Costumes as a cultural trademark

Despite having only been in the business for a few years, Great Vietnam is serious about their work. Their goal is to keep reproducing ancient costumes — from simple to intricate, from the latest dynasty to earlier ones — and fill the gap in documentation and knowledge about them in the country. They also hope that historical clothing will be studied carefully, treated with respect, and that their honest reproductions will help the next generations appreciate the past culture more.

Mãng bào, often worn by court mandarins.

Đức shares: “In Vietnam, the process of reviving ancient costumes started slowly and did not receive enough attention, but that’s not how it’s done around the world, because traditional artworks such as drawings, carvings, and embroidery show the depth of local culture. If we continue to not pay attention, we don’t really know our culture.”

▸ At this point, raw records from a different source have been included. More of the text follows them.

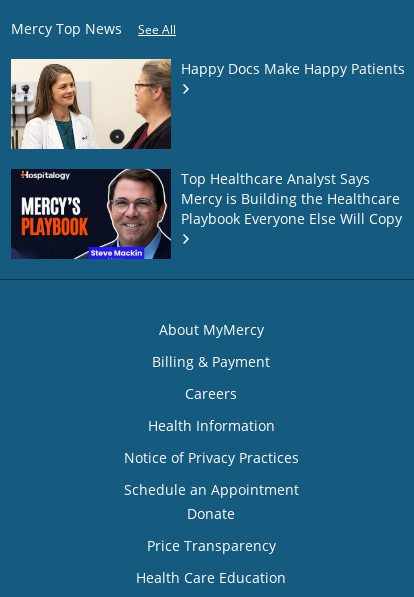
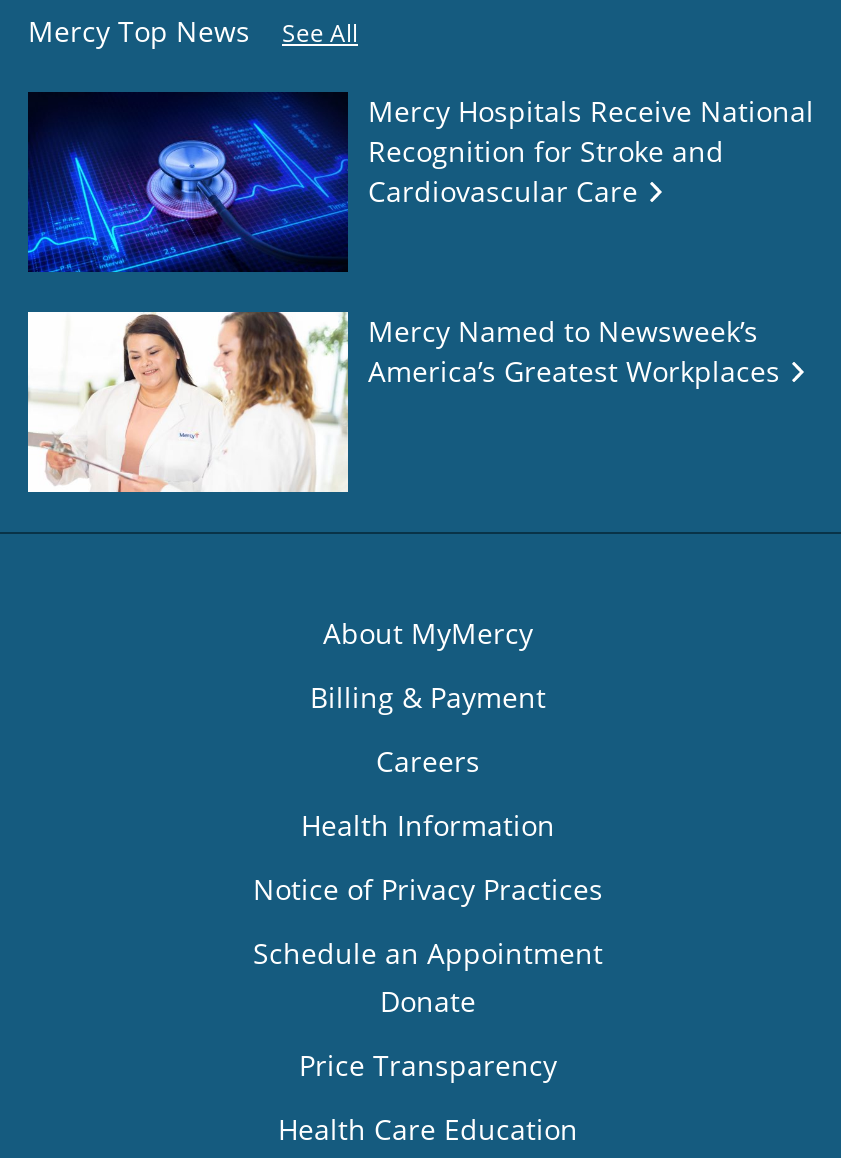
- [image]
- Happy Docs Make Happy Patients
+ [image]
+ Mercy Hospitals Receive National
+ Recognition for Stroke and
+ Cardiovascular Care

- [image]
- Top Healthcare Analyst Says
- Mercy is Building the Healthcare
- Playbook Everyone Else Will Copy
+ [image]
+ Mercy Named to Newsweek’s
+ America’s Greatest Workplaces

Lộc has a rather unusual vision for the revival of ancient clothing: "I hope people will wear them to bars, pubs, luxurious international events, and on planes. Let’s consider them, even though they are a bit loose, a bit baggy, a bit untidy. They’re called ‘ancient’ but they don’t belong to dead people. So don’t just wear them to go to temples, pagodas, or the Temple of Literature, or the Imperial City of Huế."

“Their name is ‘ancient clothes’ but they are not old. Let’s consider them as just a style, and take advantage of it. Only then can ancient clothing endure and exist in our daily life. If we only wear them to temples and pagodas and traditional ceremonies, they will just stay there, they will not evolve.”